静岡・三保の地下海水活用でアニサキスフリーのサーモン陸上養殖

 静岡市清水区の三保半島で国内初の試みとして、食中毒を引き起こす寄生虫「アニサキス」を持たないトラウトサーモンの養殖場の建設が進んでいる。事業の多角化として水産事業に乗り出している建設用資材レンタルの「日建リース工業」(東京)が事業主体となり、産学官連携で商品開発を行う。関係者らは、アニサキスを持たないことで活魚で流通でき、その味わいと安全性の高さを売りに、新たな地域ブランドの創出につなげたい考え。

(静岡支局・石原颯)

 ■旧三保文化ランドに新養殖施設・産学連携

 新たな養殖施設が建設されるのは旧三保文化ランドの跡地、約4500平方メートル。この場所に計20個の水槽を作り、三保半島の地下海水をくみ上げて養殖を行う。11月にも完成する予定だ。市も今回の取り組みが地域経済に貢献するとして、6月補正予算に施設整備費4千万円を計上し、支援に乗り出している。

 日建リースは足場など建設資材のリース事業を柱としているが、近年、事業の多角化と第一次産業の振興を目的に水産事業を強化。平成29年に二酸化炭素を使って魚を水槽内で眠らせ、生きたまま輸送する技術を開発したのを皮切りに、流通の拠点となる魚の保管・配送施設「大阪活魚センター」(大阪府泉佐野市)を開設している。
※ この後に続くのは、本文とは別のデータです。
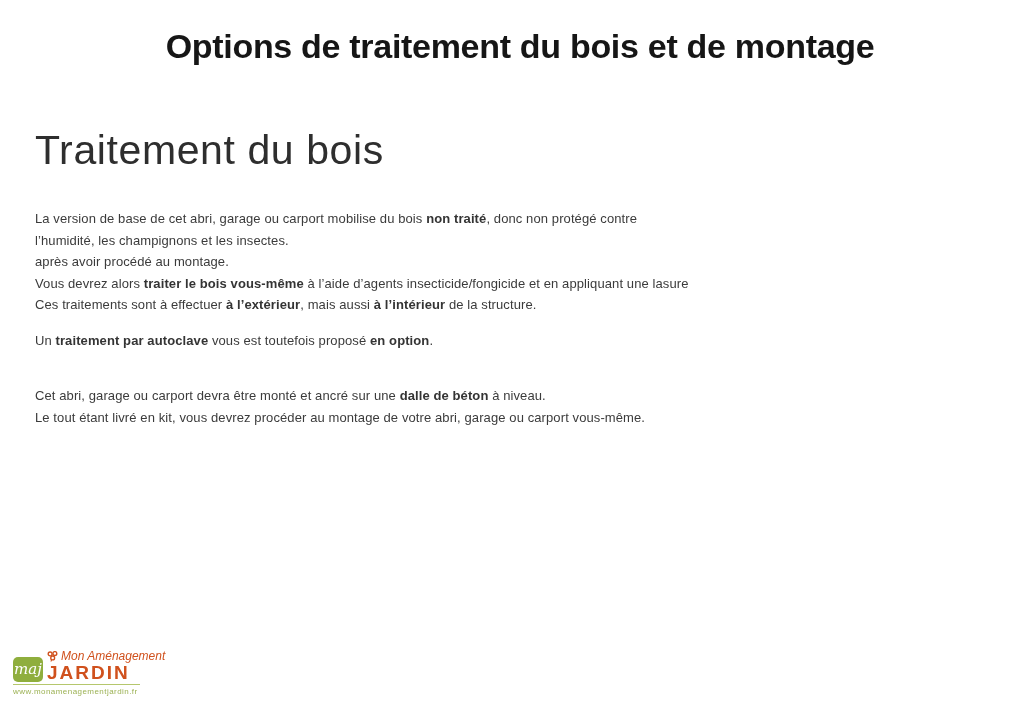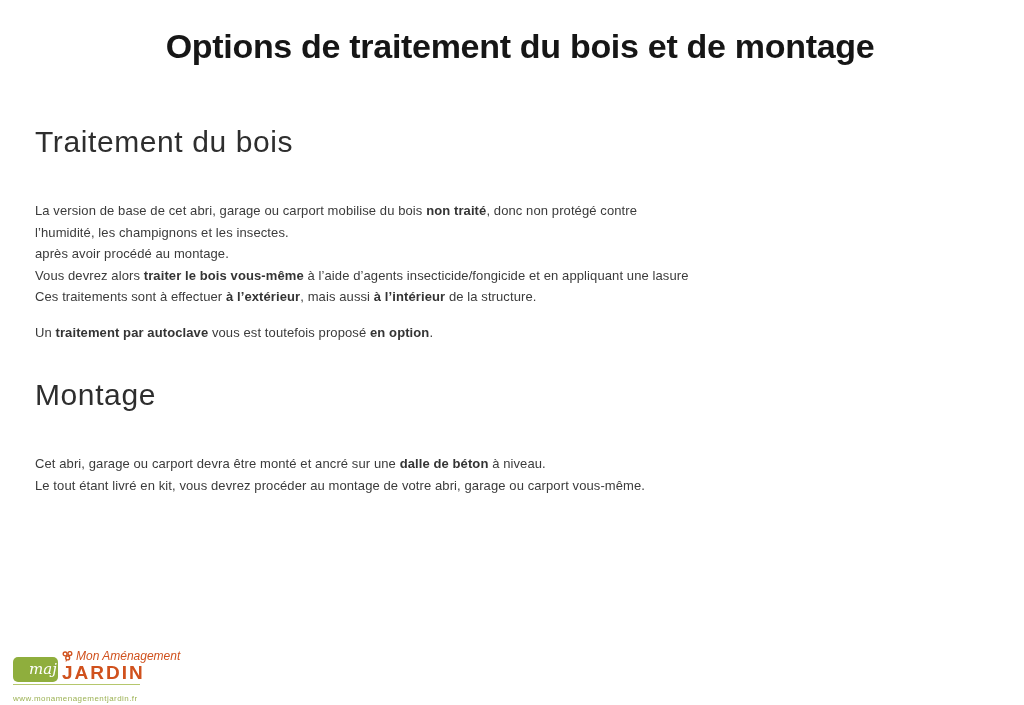--- a/index.html
+++ b/index.html
@@ -17,54 +17,54 @@
     position:absolute; top:27px; left:16px; right:0;
     margin:0; text-align:center;
     font-size:34px; font-weight:700; letter-spacing:-0.3px;
     color:#161616;
   }
 
   
   .sections { position:absolute; left:35px; top:116px; right:18px; }
   .section { margin:0 0 34px 0; }
   .section-heading {
-    margin:8px 0 40px 0;
-    font-size:30px; font-weight:400; letter-spacing:0.6px;
+    margin:16px 0 40px 0;
+    font-size:41px; font-weight:400; letter-spacing:0.6px;
     line-height:36px; color:#2e2e2e;
   }
   .para {
     margin:0 0 14px 0;
     font-size:13px; line-height:21.5px;
     color:#3b3b3b; letter-spacing:0.1px;
   }
   .para .line { white-space:nowrap; }
   .para b { font-weight:700; color:#343434; }
 
   
   .logo { position:absolute; left:13px; top:650px; width:140px; }
   .logo-top { display:flex; align-items:flex-end; }
   .logo-square {
     width:30px; height:25px; flex:0 0 30px;
     background:#8fae3d; border-radius:5px;
     color:#ffffff; display:flex; align-items:center; justify-content:center;
     font-family:"DejaVu Serif", serif; font-style:italic;
-    font-size:15px; line-height:15px;padding-left:15px;
+    font-size:15px; line-height:15px;
   }
   .logo-right { margin-left:4px; }
   .brand-row { display:flex; align-items:center; }
   .clover { width:11px; height:11px; margin-right:3px; }
   .brand-top {
     color:#d0511d; font-size:12px; line-height:12px; white-space:nowrap;font-style:italic;
   }
   .brand-main {
     color:#d0511d; font-weight:700; font-size:19px; line-height:19px;
     letter-spacing:2px; margin-top:1px;
   }
   .logo-url {
-    border-top:1px solid #b5c76d; margin-top:2px; padding-top:9px;
+    border-top:1px solid #b5c76d; margin-top:2px; padding-top:2px;
     color:#9cb254; font-size:8px; letter-spacing:0.45px; white-space:nowrap;
     width:127px;
   }
 </style>
 </head>
 <body>
 
 <div class="slide">
 
   <h1 class="page-title">Options de traitement du bois et de montage</h1>
@@ -80,21 +80,20 @@
             <div class="line"><span>Vous devrez alors </span><b>traiter le bois vous-même</b><span> à l’aide d’agents insecticide/fongicide et en appliquant une lasure</span></div>
             <div class="line"><span>Ces traitements sont à effectuer </span><b>à l’extérieur</b><span>, mais aussi </span><b>à l’intérieur</b><span> de la structure.</span></div>
           </div>
           <div class="para">
             <div class="line"><span>Un </span><b>traitement par autoclave</b><span> vous est toutefois proposé </span><b>en option</b><span>.</span></div>
           </div>
         </div>
   </section>
 
   <section class="section">
-    <h2 class="section-heading">Montage</h2>
     <div>
           <div class="para">
             <div class="line"><span>Cet abri, garage ou carport devra être monté et ancré sur une </span><b>dalle de béton</b><span> à niveau.</span></div>
             <div class="line"><span>Le tout étant livré en kit, vous devrez procéder au montage de votre abri, garage ou carport vous-même.</span></div>
           </div>
         </div>
   </section>
 </div>
 
   <div class="logo">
魚の流通の次は生産と、東海大海洋学部の秋山信彦教授が研究している地下海水を利用した陸上養殖に目を付けたという。

 ■鍵は三保半島ならではの地下海水

 東海大海洋学部ではこの地域特有の地下海水に着眼し、数十年来、研究成果を積み重ねてきた。秋山教授によると、三保半島の特異な地下海水こそアニサキスを持たないサーモンの養殖に欠かせないのだという。

 三保半島の地下海水には「私の知る限りここだけ」(秋山教授)という珍しい特徴がある。三保半島の地下約20~30メートルにある砂(さ)礫(れき)層に流れている地下海水の水温が19度程度と年間を通してほぼ一定なのだ。
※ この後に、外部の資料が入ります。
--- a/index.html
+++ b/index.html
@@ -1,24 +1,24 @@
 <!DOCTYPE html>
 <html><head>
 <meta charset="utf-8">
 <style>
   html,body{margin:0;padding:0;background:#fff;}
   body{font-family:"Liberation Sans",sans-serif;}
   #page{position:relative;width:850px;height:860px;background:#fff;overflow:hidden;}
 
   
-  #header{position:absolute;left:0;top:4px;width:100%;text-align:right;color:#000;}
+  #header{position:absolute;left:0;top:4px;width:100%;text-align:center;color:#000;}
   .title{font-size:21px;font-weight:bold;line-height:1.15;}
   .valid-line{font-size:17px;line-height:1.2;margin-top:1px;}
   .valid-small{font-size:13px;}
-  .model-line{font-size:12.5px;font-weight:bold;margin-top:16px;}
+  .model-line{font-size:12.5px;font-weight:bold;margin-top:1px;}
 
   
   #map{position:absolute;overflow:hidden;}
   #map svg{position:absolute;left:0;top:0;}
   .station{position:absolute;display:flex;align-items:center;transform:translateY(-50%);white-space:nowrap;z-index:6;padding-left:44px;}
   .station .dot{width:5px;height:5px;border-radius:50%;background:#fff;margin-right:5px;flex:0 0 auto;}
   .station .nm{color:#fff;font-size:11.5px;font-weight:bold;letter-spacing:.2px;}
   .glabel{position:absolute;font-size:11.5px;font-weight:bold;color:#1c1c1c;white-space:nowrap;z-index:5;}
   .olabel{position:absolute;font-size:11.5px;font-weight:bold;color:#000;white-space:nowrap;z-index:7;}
 秋山教授が指摘するのは、駿河湾が急に深くなるという特性。水深の深い場所から、年間を通して水温の変動が少ない海水が浸透していると考えられるという。水深が深い場所では生物が少なく、寄生虫や付着生物がほとんどいない。さらに砂礫層を通過する過程で海水が濾過(ろか)され、無酸素で無菌の状態となる。そのため、アニサキスのような寄生虫が魚の体内に入り込むことはなくなり、活魚での流通が可能になるのだという。

 サーモンを海面養殖する場合は、夏季に海水温が適温を超えてしまう課題があるが、陸上に水槽を置き、地下海水を常にくみ上げ続けることで水温が安定し、季節を問わず養殖ができる。養殖期間の延長や出荷時期の調整が可能になるなど、事業者にとってのメリットにつながる。

 ■地域ブランド化に期待

 日建リースはこの地下海水で育てたトラウトサーモンを三保の地域ブランドの一つとして売り出したい狙い。国内産のサーモンはアニサキスを死滅させるためにほとんどが冷凍されており、活魚で流通できれば味や食感で差別化が図れる。日建リースの担当者は「まず地元の飲食店に出すことを中心に考えている。三保に来たら食べられると、人を呼び込みたい」と意欲をみせる。同社は来年の東京五輪開催までに初出荷したいとしている。